Parenting Tips for All Birth Orders

These tips will help you parent all of your children no matter what their birth order is. Some tips just apply to all children.

Family running through the park

In The Birth Order Book, Kevin Leman has a chapter for parenting each birth order, but before he gets to those, he starts with a chapter for tips that work for all birth orders.

This means that these tips generally work for all birth orders no matter your child’s birth order.

There are many things you will tweak and adjust based on your child’s personality or birth order placement in the family. A firstborn child will have different needs than a middle child or later born children.

But these tips work for all birth orders.

Know Your Parenting Style

Leman points out that most parents parent the way they were parented (page 253). I think that is true, though there are a fair number of people who parent the extreme opposite of how they were parented. 

Take some time to analyze your parenting style. Here are some basics:

  • Authoritarian: I like Leman’s way of putting Authoritarian. He says this is based on a warped idea of limits. These parents believe the more limits the better.
  • Permissive: Again, Leman’s take is a good one. This is based on a warped sense of love. All the child needs is love–nothing else. Especially not limits. 
  • Inconsistent: Many parents bounce back and forth between these two styles. Or maybe one spouse is authoritarian and one is permissive, causing inconsistency in the child’s life.
  • Authoritative: Basically, this is the middle of the road between Authoritarian and Permissive. You don’t make all of the decisions for your child, and your child doesn’t make all of the decisions himself.
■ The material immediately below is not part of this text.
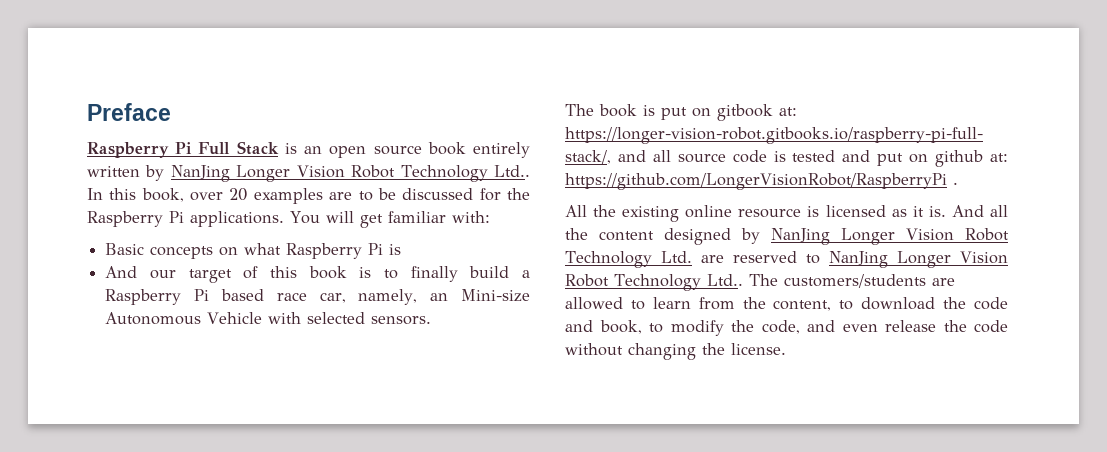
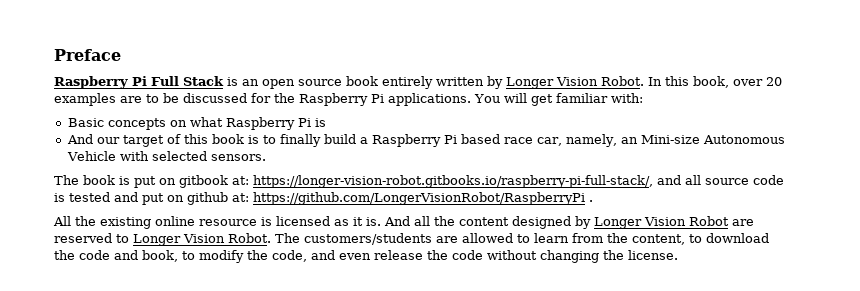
- Raspberry Pi Full Stack is an open source book entirely written by NanJing Longer Vision Robot Technology Ltd..
+ Raspberry Pi Full Stack is an open source book entirely written by Longer Vision Robot.
- And all the content designed by NanJing Longer Vision Robot Technology Ltd. are reserved to NanJing Longer Vision Robot Technology Ltd..
+ And all the content designed by Longer Vision Robot are reserved to Longer Vision Robot.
You need to know your tendencies so you can monitor your self appropriately. If you are authoritarian, you need to work to back off. If you are permissive, you need to set some boundaries.

>>>Read: Understanding the 4 Types of Parenting Styles

Use Logical Consequences

Leman spends some time discussing his book Making Children Mind Without Losing Yours. I have posts on the book: making children mind (each post linked below).

He calls his discipline method “reality discipline” and it is most easily summed up as a book about applying logical consequences. 

Logical consequences are my favorite, also. I find allowing logical consequences to take place to be very effective in helping children change behavior. For help on this, see 10 Guidelines for Using Logical Consequences.

Everyone is Different

Leman says we should not treat our children all the same.

I totally agree. We need to treat our children as individuals.

No one method works for every child–even if implemented by the same parent.

Leman says

“…being truly fair does not mean treating each child in exactly the same way. It means treating each child differently as that child’s individual needs and differences at certain times in that child’s life and development demand”. 

(page 261)

 Your children are all very different from each other, and need to be treated as such.

This can seem like frustrating advice considering this post is all about advice that works for “all” birth orders.

But we need to parent all birth orders as individuals. Each child needs to be parented as an individual no matter what our preconceived notions are.

We need to be aware as parents that we need to look at each child as an individual and adjust for the child.

Birth order position will definitely impact who your child is. The age gap between siblings will impact who your child is. Emotional stability of the individual will impact who your child is.

Your child’s age effects who she is. Family dynamics will impact each child. The circle of friends will change your child. You will see family size effects.

Your child will have natural talents and natural weaknesses.

All of these and more will impact who your child is as an individual. You need to be aware and work with these things.

 You are the Parent

You are the parent. Other adults in your child’s life can have a profound affect on his or her life, but do not defer to them nor expect them to raise your child for you.

Think about who you have as your five year old’s coach, teacher, or dance instructor. Do not make those decisions lightly.

Don’t overbook your children, and don’t simply hand them off to strangers to train them up.

You need to spend time with your child. As Leman says, “Nobody can teach your kids better than you can” (page 266).

So remember you are the parent and be the parent.


Birth order effects are real. Birth order has a real impact on everything from school performance to your child’s openness to experience. You can easily see birth order differences among your children.

I find birth order theories fascinating and see so much consistency (and often humor) in looking at different birth orders.

However, I love the advice Leman gives here. Birth order isn’t everything.

Be aware of your parenting style and how that is impacting your children. Focus on logical consequences as your discipline method.

Understand that everyone is different. Just because typically later borns can get bad grades and/or not have great performance in school doesn’t mean that will be the case for your children. The way you parent and good discipline can change that.

 And always remember you are the parent. Stay engaged and involved. These things will help you raise all of your children, no matter the birth order.